> **What this task involves**: If a line in the entries below holds the string "keyword", copy it.
□ □ □ □
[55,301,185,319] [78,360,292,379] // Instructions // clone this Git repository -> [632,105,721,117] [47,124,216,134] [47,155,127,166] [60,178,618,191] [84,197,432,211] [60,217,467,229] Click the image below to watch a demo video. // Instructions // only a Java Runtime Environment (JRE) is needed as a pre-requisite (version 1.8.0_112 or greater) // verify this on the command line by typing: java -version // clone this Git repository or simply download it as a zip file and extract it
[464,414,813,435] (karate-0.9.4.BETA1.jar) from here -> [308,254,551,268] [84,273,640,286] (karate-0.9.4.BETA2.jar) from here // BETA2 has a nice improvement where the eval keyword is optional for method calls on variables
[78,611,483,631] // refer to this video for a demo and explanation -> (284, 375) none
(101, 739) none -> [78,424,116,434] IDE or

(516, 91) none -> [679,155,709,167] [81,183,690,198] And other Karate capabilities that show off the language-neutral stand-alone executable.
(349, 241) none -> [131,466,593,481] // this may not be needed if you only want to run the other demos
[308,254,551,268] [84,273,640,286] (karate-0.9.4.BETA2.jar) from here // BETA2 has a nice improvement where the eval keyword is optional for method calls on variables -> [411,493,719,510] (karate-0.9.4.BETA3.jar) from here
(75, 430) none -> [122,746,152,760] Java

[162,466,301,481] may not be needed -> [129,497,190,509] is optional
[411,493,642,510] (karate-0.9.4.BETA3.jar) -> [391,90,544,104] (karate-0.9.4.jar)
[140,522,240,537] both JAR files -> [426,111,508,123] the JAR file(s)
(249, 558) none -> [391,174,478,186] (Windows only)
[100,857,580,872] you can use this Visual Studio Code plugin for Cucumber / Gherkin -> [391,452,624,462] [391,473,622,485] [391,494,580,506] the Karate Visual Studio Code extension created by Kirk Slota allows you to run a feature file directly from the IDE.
□ □ □ □
> **Reply**:
[464,414,813,435] (karate-0.9.4.BETA1.jar) from here -> [308,254,551,268] [84,273,640,286] (karate-0.9.4.BETA2.jar) from here // BETA2 has a nice improvement where the eval keyword is optional for method calls on variables
[308,254,551,268] [84,273,640,286] (karate-0.9.4.BETA2.jar) from here // BETA2 has a nice improvement where the eval keyword is optional for method calls on variables -> [411,493,719,510] (karate-0.9.4.BETA3.jar) from here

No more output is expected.